Before-and-after page screenshots:

=== Section Start ===

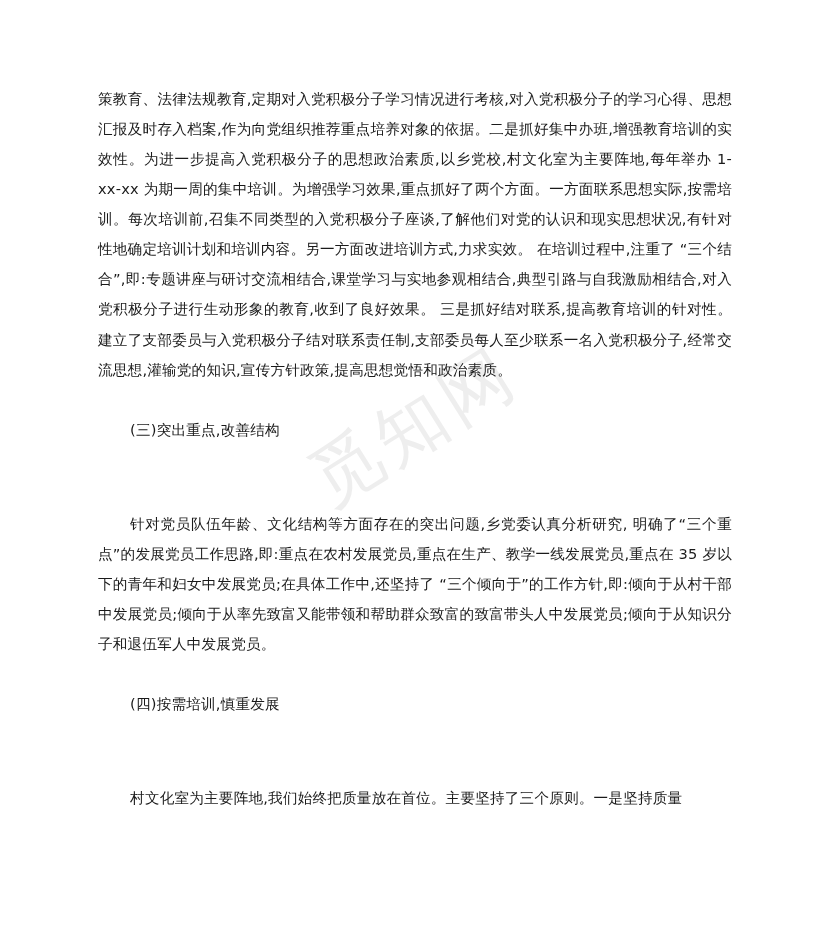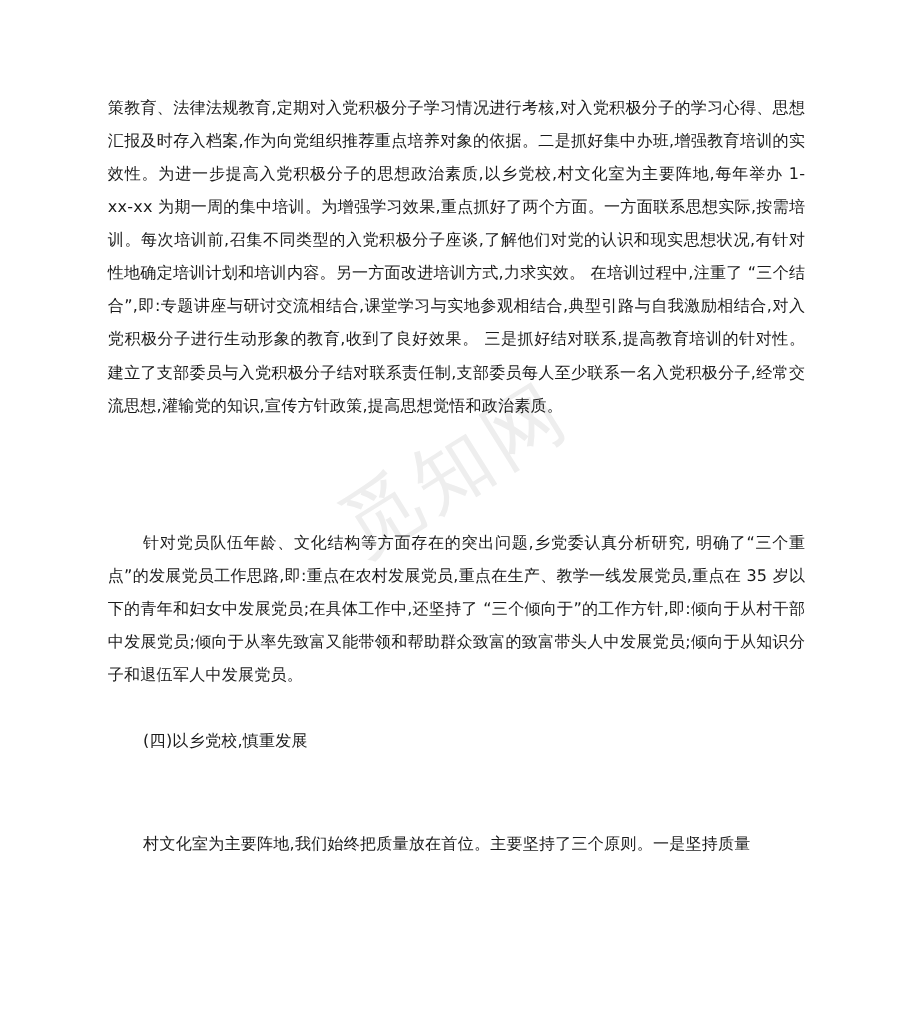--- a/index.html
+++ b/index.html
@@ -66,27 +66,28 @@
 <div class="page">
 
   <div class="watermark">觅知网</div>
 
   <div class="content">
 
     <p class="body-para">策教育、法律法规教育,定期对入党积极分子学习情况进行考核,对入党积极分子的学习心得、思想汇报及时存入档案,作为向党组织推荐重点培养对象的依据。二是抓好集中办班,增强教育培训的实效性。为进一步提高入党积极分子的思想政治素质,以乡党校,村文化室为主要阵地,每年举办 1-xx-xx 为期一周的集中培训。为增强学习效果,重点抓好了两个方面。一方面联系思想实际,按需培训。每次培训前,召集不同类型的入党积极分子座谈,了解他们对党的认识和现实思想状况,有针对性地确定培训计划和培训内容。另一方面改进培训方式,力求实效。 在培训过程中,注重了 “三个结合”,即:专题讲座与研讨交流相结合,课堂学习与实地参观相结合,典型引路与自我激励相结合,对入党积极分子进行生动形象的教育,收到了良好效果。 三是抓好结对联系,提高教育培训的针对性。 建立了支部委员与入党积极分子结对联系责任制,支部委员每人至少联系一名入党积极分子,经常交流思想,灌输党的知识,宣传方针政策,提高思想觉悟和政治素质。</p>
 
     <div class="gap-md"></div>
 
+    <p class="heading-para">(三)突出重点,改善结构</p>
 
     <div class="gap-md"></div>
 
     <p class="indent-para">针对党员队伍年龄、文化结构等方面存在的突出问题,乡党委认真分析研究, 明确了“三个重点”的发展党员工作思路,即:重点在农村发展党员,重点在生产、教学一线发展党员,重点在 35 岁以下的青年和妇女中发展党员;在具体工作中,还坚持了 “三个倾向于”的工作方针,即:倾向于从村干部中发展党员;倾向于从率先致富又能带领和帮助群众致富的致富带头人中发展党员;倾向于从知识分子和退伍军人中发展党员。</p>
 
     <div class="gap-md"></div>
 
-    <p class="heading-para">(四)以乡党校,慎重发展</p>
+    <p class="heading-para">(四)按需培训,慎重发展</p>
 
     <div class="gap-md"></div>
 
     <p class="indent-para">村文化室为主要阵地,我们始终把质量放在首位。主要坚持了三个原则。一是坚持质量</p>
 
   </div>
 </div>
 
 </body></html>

=== Section End ===

### Assignment
From the first line to the last, repeat the records above exactly, leaving out the pictures.

### Problem solution
--- a/index.html
+++ b/index.html
@@ -66,27 +66,28 @@
 <div class="page">
 
   <div class="watermark">觅知网</div>
 
   <div class="content">
 
     <p class="body-para">策教育、法律法规教育,定期对入党积极分子学习情况进行考核,对入党积极分子的学习心得、思想汇报及时存入档案,作为向党组织推荐重点培养对象的依据。二是抓好集中办班,增强教育培训的实效性。为进一步提高入党积极分子的思想政治素质,以乡党校,村文化室为主要阵地,每年举办 1-xx-xx 为期一周的集中培训。为增强学习效果,重点抓好了两个方面。一方面联系思想实际,按需培训。每次培训前,召集不同类型的入党积极分子座谈,了解他们对党的认识和现实思想状况,有针对性地确定培训计划和培训内容。另一方面改进培训方式,力求实效。 在培训过程中,注重了 “三个结合”,即:专题讲座与研讨交流相结合,课堂学习与实地参观相结合,典型引路与自我激励相结合,对入党积极分子进行生动形象的教育,收到了良好效果。 三是抓好结对联系,提高教育培训的针对性。 建立了支部委员与入党积极分子结对联系责任制,支部委员每人至少联系一名入党积极分子,经常交流思想,灌输党的知识,宣传方针政策,提高思想觉悟和政治素质。</p>
 
     <div class="gap-md"></div>
 
+    <p class="heading-para">(三)突出重点,改善结构</p>
 
     <div class="gap-md"></div>
 
     <p class="indent-para">针对党员队伍年龄、文化结构等方面存在的突出问题,乡党委认真分析研究, 明确了“三个重点”的发展党员工作思路,即:重点在农村发展党员,重点在生产、教学一线发展党员,重点在 35 岁以下的青年和妇女中发展党员;在具体工作中,还坚持了 “三个倾向于”的工作方针,即:倾向于从村干部中发展党员;倾向于从率先致富又能带领和帮助群众致富的致富带头人中发展党员;倾向于从知识分子和退伍军人中发展党员。</p>
 
     <div class="gap-md"></div>
 
-    <p class="heading-para">(四)以乡党校,慎重发展</p>
+    <p class="heading-para">(四)按需培训,慎重发展</p>
 
     <div class="gap-md"></div>
 
     <p class="indent-para">村文化室为主要阵地,我们始终把质量放在首位。主要坚持了三个原则。一是坚持质量</p>
 
   </div>
 </div>
 
 </body></html>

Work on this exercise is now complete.